> **The problem**
Work out how many lines in the data below contain "letter", and state that count with nothing added.

*** Data provided ***

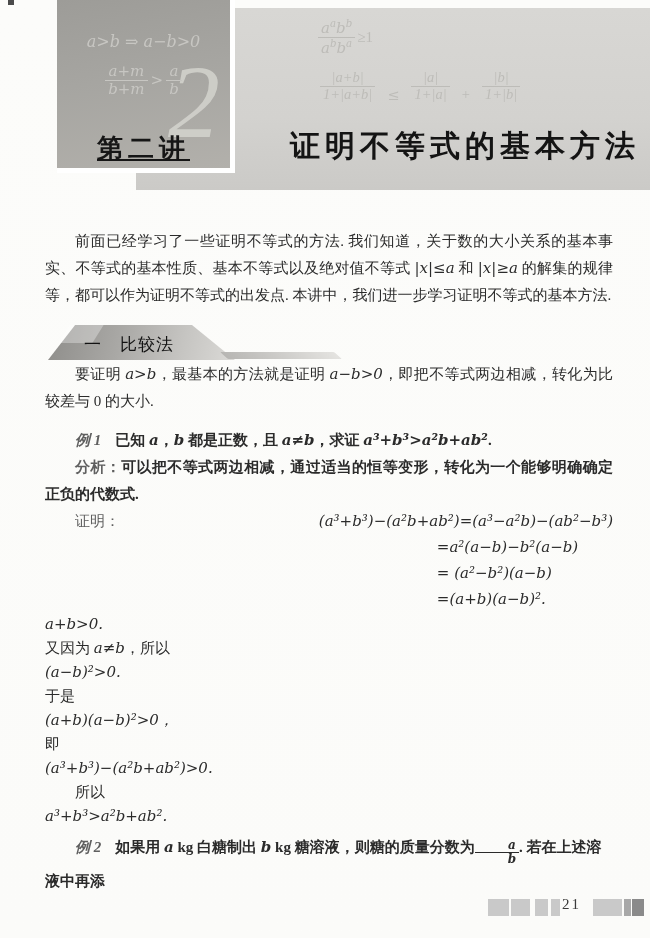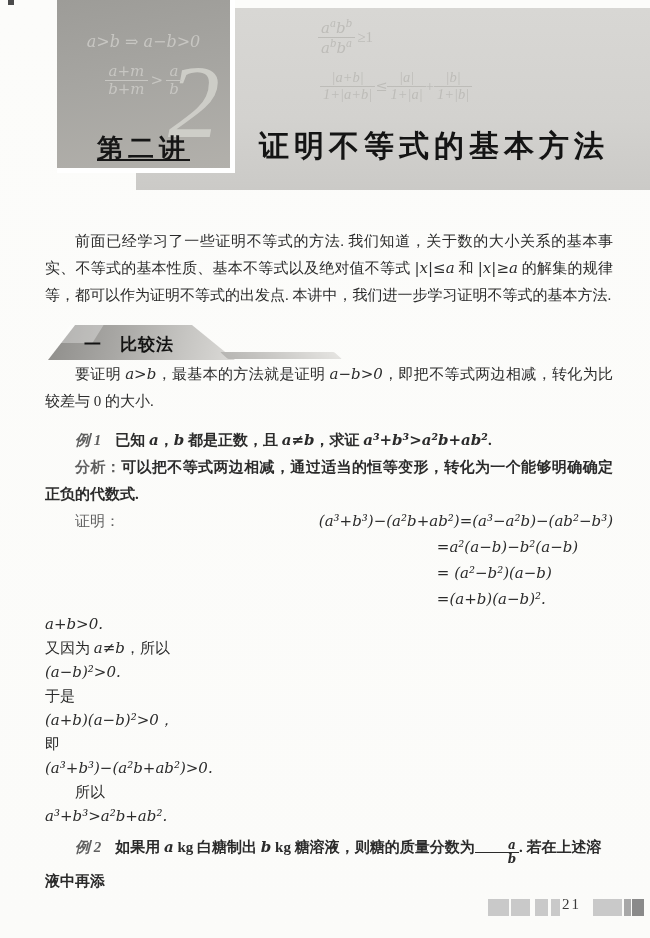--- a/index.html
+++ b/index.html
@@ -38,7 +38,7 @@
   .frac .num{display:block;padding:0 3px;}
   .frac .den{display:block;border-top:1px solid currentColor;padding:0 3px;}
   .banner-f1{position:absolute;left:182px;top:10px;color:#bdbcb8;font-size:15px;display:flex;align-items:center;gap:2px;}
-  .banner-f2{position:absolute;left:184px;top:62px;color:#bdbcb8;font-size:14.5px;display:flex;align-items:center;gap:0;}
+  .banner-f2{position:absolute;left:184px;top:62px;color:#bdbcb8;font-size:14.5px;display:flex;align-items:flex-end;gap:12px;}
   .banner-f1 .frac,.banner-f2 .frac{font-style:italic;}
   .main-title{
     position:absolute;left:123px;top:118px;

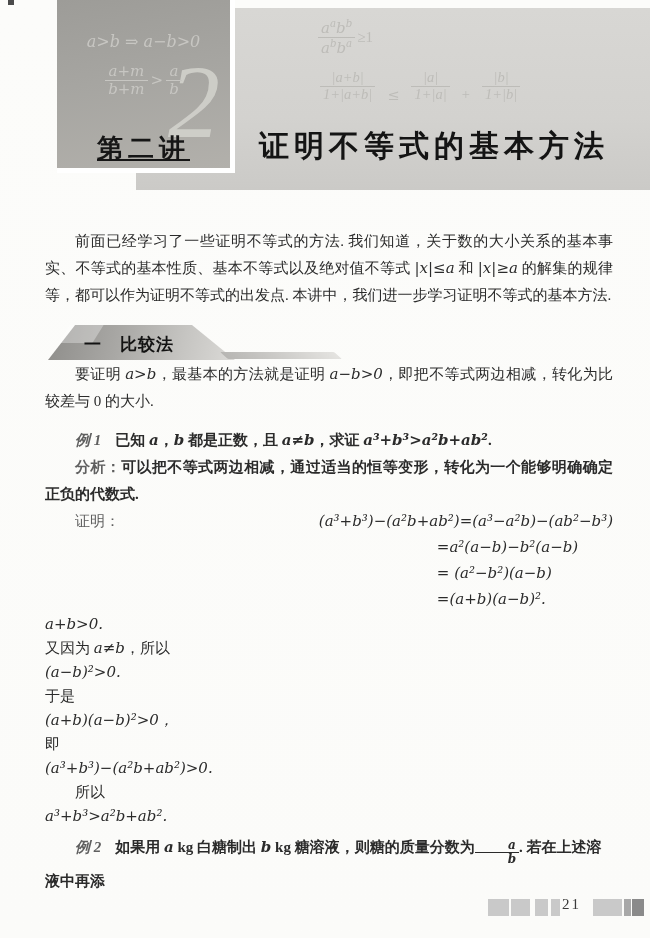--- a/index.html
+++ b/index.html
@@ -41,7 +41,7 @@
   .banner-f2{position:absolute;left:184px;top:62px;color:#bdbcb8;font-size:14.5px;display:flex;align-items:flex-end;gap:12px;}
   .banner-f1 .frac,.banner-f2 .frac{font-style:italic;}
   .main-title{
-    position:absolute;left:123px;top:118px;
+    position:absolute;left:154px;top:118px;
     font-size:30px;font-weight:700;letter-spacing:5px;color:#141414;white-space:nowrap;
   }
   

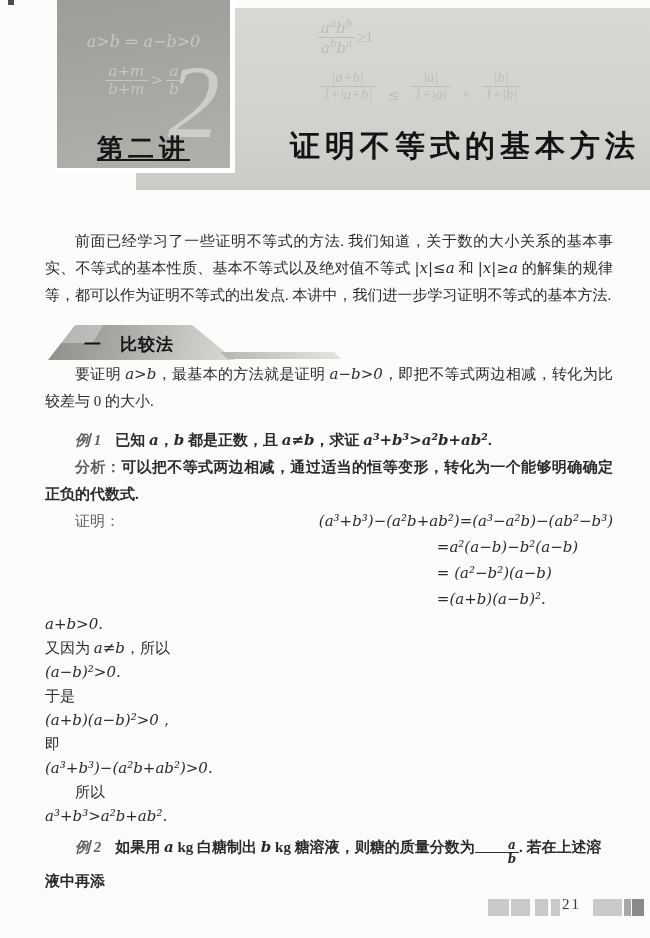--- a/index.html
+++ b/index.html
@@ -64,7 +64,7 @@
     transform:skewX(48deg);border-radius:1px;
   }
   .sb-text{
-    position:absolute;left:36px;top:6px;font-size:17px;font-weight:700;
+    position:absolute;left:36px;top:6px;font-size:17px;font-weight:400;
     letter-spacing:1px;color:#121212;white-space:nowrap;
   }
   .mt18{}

***

> **Exercise output**
2